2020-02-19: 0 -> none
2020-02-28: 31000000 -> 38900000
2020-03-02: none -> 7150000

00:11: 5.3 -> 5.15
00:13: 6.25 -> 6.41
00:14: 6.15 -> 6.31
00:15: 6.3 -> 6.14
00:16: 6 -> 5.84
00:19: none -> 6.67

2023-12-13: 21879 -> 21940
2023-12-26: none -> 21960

━━━━━━━━━━━━━━━━━━━━━━━━━━━━━━

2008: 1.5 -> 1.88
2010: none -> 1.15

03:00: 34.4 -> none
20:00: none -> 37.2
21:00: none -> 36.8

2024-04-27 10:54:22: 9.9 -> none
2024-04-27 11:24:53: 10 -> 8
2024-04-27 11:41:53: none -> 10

━━━━━━━━━━━━━━━━━━━━━━━━━━━━━━

» **WHAT YOU SHOULD DO**: In the data above, copy every line where the string "none" appears.

» **EXERCISE SOLUTION**:
2020-02-19: 0 -> none
2020-03-02: none -> 7150000
00:19: none -> 6.67
2023-12-26: none -> 21960
2010: none -> 1.15
03:00: 34.4 -> none
20:00: none -> 37.2
21:00: none -> 36.8
2024-04-27 10:54:22: 9.9 -> none
2024-04-27 11:41:53: none -> 10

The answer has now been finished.